#SheReviews Spare by Prince Harry

February 21, 2023

     Prince Harry – Often Misunderstood and Misrepresented in Life

Hazily observing the much-feted British royal family from these intrinsically laid-back Antipodean shores in the 1970s (my childhood years), I viewed Queen Elizabeth II and her family as being ethereally beautiful, almost perfect, and full of mystery and intrigue. Not to mention fabulously wealthy, living an unhindered life of privilege and unfettered opulence.

Fast forward to 2023 and we now know the royal family have their undeniable intractable bugbears and sorrows in life. And that life in the ‘gilded cage’ is far from utopia, and is at times a revelatory nightmare.

Such stinging home-truths are stunningly explored and delivered to us, the readers, consistently and at-times gut wrenchingly achingly in Prince Harry’s sterling memoir, Spare. 

Captivatingly informative in Spare is Harry’s time at Ludgrove School in country Berkshire and Eton. Harry fondly describes these elite schools that cater to the wealthy and well-connected and the highjinks he got up to at them. Both are boarding schools, and Harry talks lovingly of the matrons at Ludgrove, particulary important in Harry’s life after Diana’s death. In addition he proves he is (almost) one of ‘us’ by watching Neighbours and Home and Away at Eton with his mates.

Pivotal in Spare, and an often-repeated theme throughout the book, is Harry’s loss of his eternally iconic mother, Diana, Princess of Wales. Near Spare’s opening pages, we are taken back to that fateful morning at Balmoral (the Queen’s summer residence in Scotland) in August 1997, when Harry (12) is woken by Charles to inform him that Diana has died in a car accident in Paris. So begins unrelenting grief and inner pain in Harry’s life. Heartbreakingly searing in the book are the scenes where Harry is seeing a therapist in London many years later, and (we are told) pleads with the therapist “What I need……is to be rid of this heaviness in my chest…I need….To cry. Please. Help me cry”. ( Harry has barely cried since Diana’s burial).

Is the pain Harry carries a catalyst for him joining the army and being so keen to fight in Afghanistan? (He did two tours there, the first time having to be pulled out as an Australian magazine ‘leaked’ to the world the fact he was in Afghanistan).

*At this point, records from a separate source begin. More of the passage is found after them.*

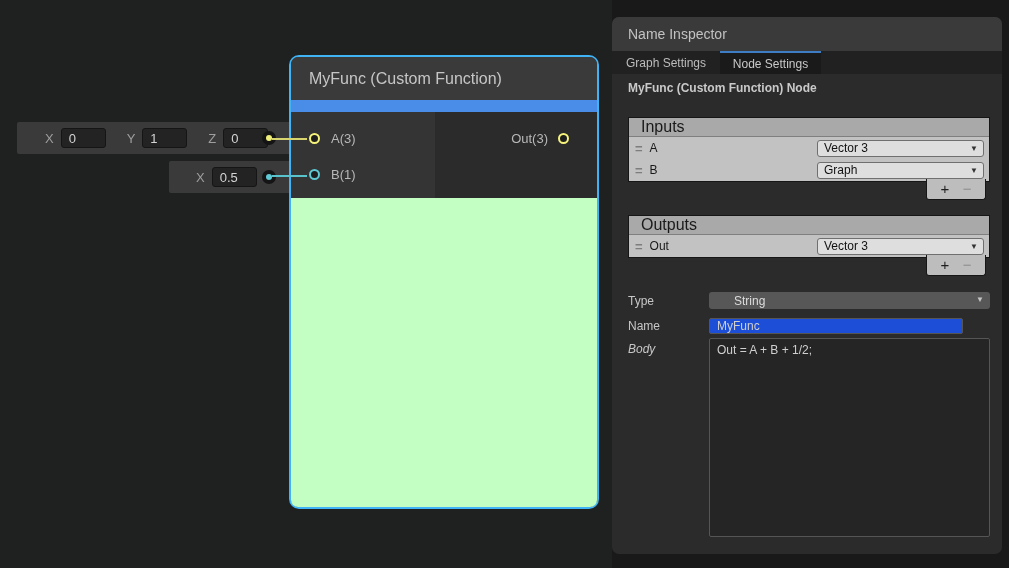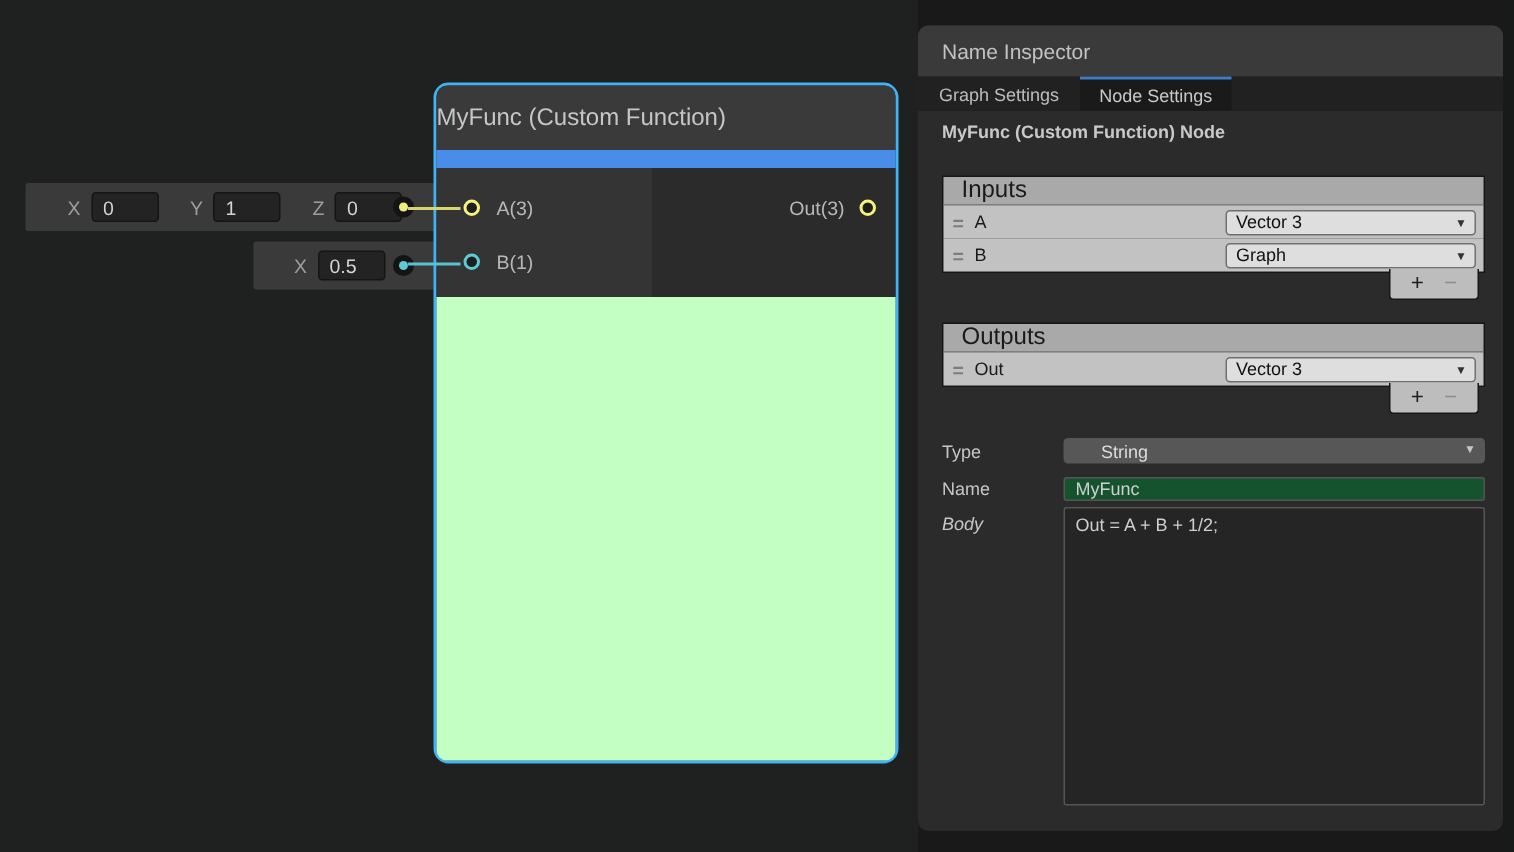--- a/index.html
+++ b/index.html
@@ -38,7 +38,7 @@
     display:flex;flex-direction:column;
   }
   .node-header{height:43px;background:#3a3a3a;border-radius:7px 7px 0 0;
-    color:#c6c6c6;font-size:16px;line-height:44px;}
+    color:#c6c6c6;font-size:16px;line-height:44px;padding-left:18px;}
   .node-accent{height:12px;background:#4a8de8;}
   .node-ports{height:86px;display:flex;}
   .ports-left{width:144px;background:#343434;padding-top:8px;box-sizing:border-box;}

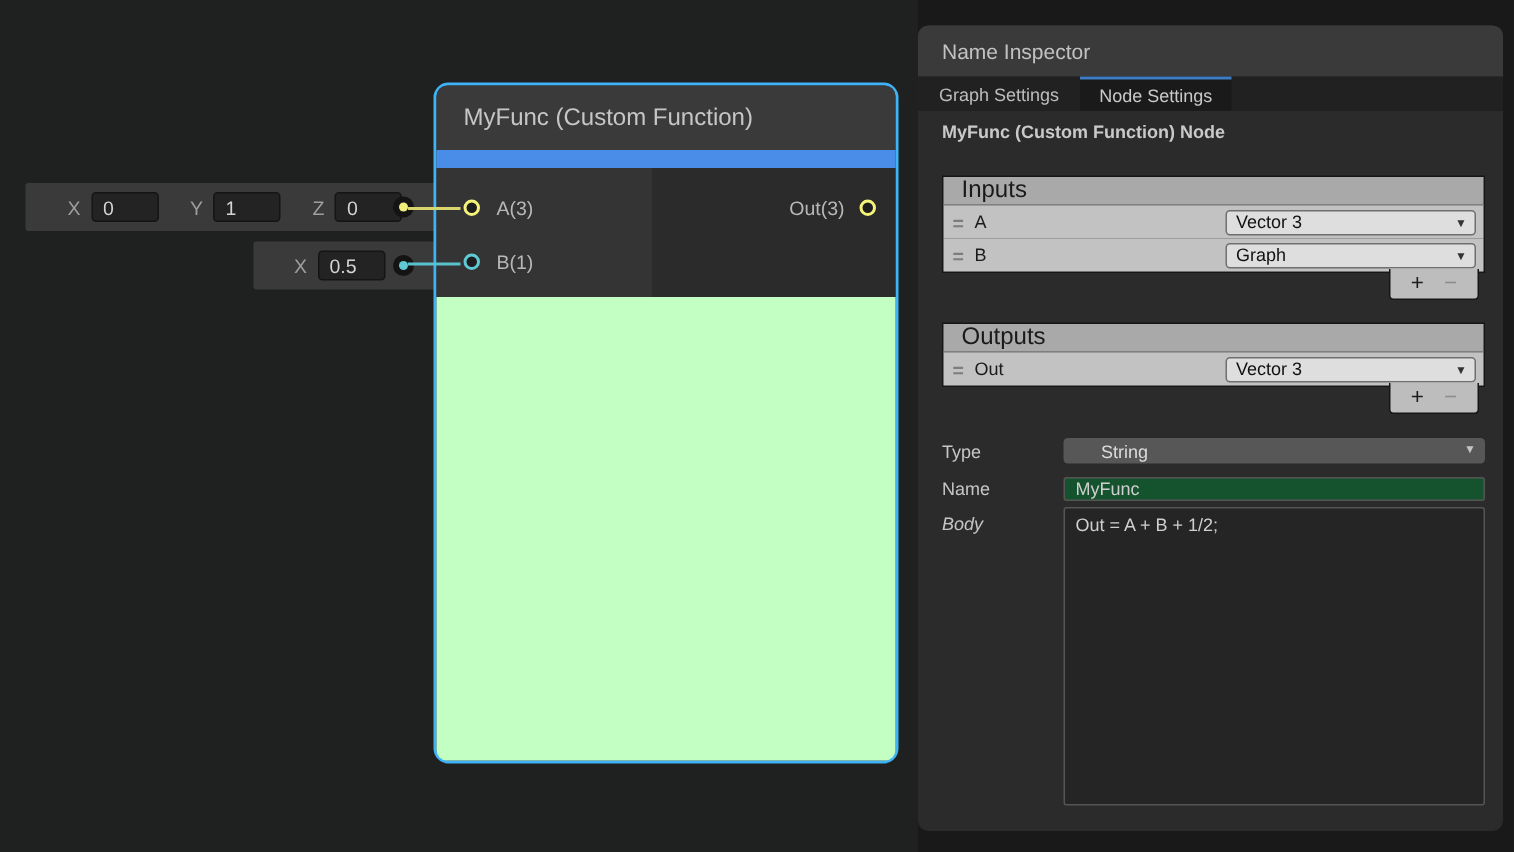--- a/index.html
+++ b/index.html
@@ -44,7 +44,7 @@
   .ports-left{width:144px;background:#343434;padding-top:8px;box-sizing:border-box;}
   .ports-right{flex:1;background:#2b2b2b;padding-top:8px;box-sizing:border-box;}
   .port-row{height:36px;display:flex;align-items:center;padding-left:18px;}
-  .port-row.out{justify-content:flex-end;padding-right:13px;padding-left:0;text-align:right;}
+  .port-row.out{justify-content:flex-end;padding-right:28px;padding-left:0;text-align:right;}
   .pcircle{width:7px;height:7px;border-radius:50%;background:#1e1e1e;border:2px solid;}
   .pcircle.yellow{border-color:#f6f37b;}
   .pcircle.cyan{border-color:#5fc9d4;}

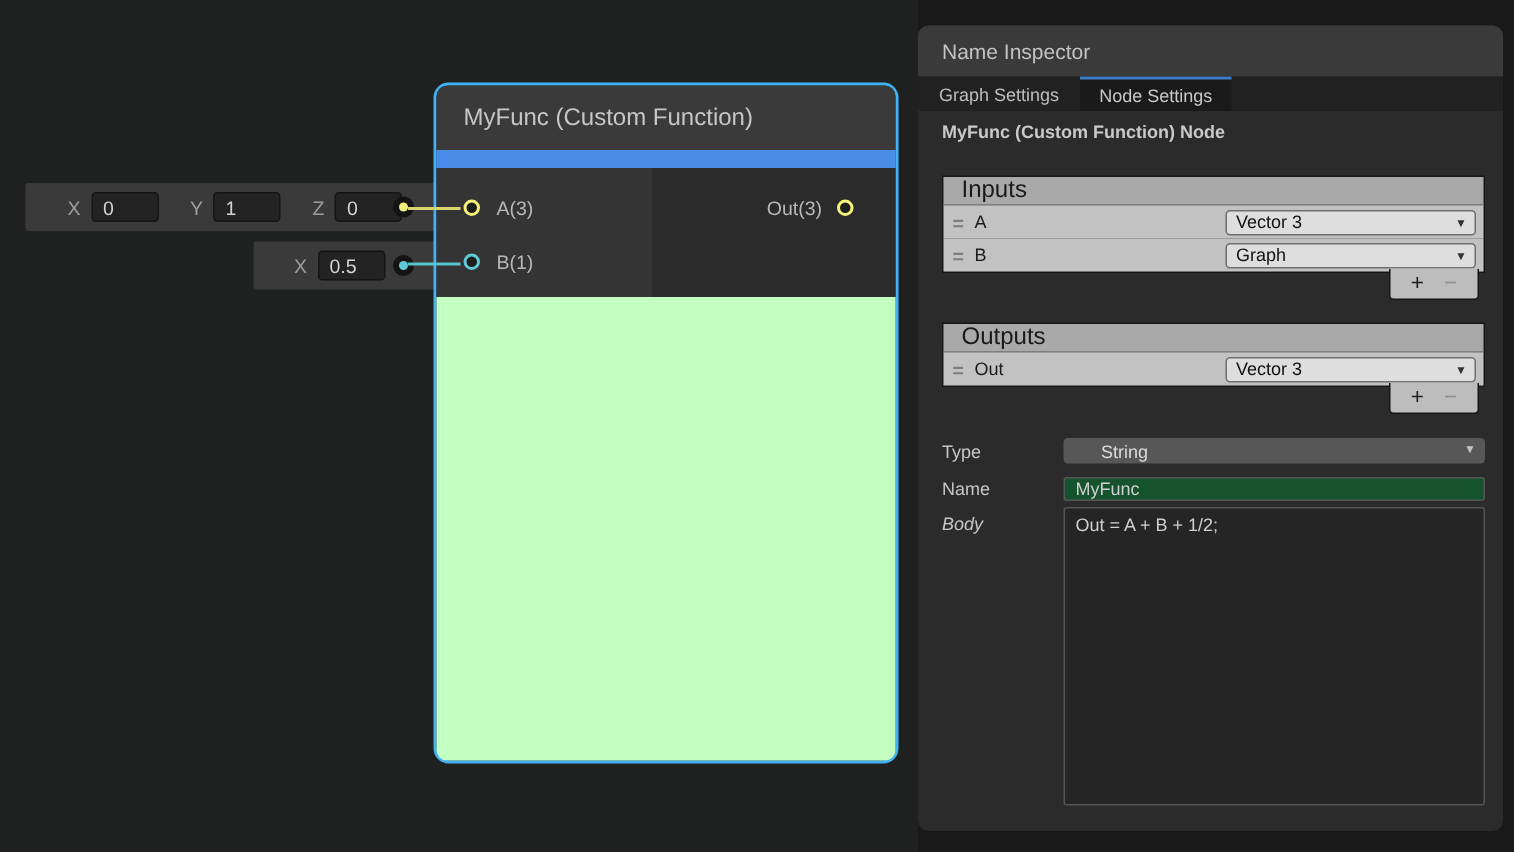--- a/index.html
+++ b/index.html
@@ -85,7 +85,7 @@
   }
   .darkdrop .arrow{position:absolute;right:6px;top:3px;font-size:8px;color:#c4c4c4;}
   .tfield{
-    position:absolute;left:97px;width:281px;height:16px;background:#14532d;border:1px solid #555;border-radius:2px;
+    position:absolute;left:97px;width:254px;height:16px;background:#1d4ed8;border:1px solid #555;border-radius:2px;
     color:#cfcfcf;font-size:12px;padding:0 0 0 7px;box-sizing:border-box;font-family:"Liberation Sans",sans-serif;outline:none;
   }
   .tarea{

Often having been portrayed by glossy magazines and tabloid newspapers as living in an unparalleled ‘Camelot’, Harry, Prince William, then Prince Charles (Pa), the Queen (Granny), the Duke of Edinburgh (Grandpa) and other royals are in fact living a highly orchestrated and often fraught life in Spare. Their ‘strings’ being tightly held and controlled by palace staff (courtiers, palace aides and palace office staff). Appearance is everything. Thus, staff in the palace ‘feed’ stories to the press. Some highly flattering and others downright slanderous. Jealousies run high and, according to Harry, stories putting him down (and in latter years his wife, Meghan) have sprouted from and been aided by ‘palace sources’ (including some family members).

The press also have their own agenda, and have and continue to make up ghoulish lies and falsehoods about Harry, Meghan and certain factions of the royal family. The lies printed about them and talked about on radio and television are extremely distressing for Harry and Meghan in the book, and at one stage the stress of dealing with newspapers (one printed a letter Meghan wrote to her father) causes Meghan to miscarry.

Harry loathes the British press in particular. They, and the paparazzi in general, has made a lot of his life a living hell (Harry mentions being on a skiing holiday with Charles and William as a child, and having to pose for 70 photographers with his family before being ‘given’ an hour of peaceful skiing time). Harry and Meghan (both separately and as a couple) have also been severely harassed by the paparazzi. Being chased down the street has been common, as is being ‘spied on’.

Harry poignantly reflects at one stage in the book “How would I be remembered by history? For the headlines? Or for who I actually was?”

Spare is a supremely intelligent, thoughtful, wise, insightful and illuminating read. Harry shines a light on the distinctly unenviable life of a British royal. They may have, to we ‘commoners’, a top-tier and fairytale life in some respects. However, the price paid (particularly for Harry, Meghan and their family) is no privacy, no anonymity. Despite having officially left the royal fold, Meghan and Harry are written about more than ever.

I loved Spare. It gave me a frank and heartfelt insight into Harry’s life. There has been more suffering for Harry than I realised. Yet also an abundance of wisdom, level-headedness and down-to-earthness in his nature.

Bravo Harry! You have been incredibly brave to write this account of your life in the royal “fishbowl”. I wish for you Meghan, Archie and Lilibet much happiness and peace. I also wish for you peace with you and your other family members. Your mother would be proud of you.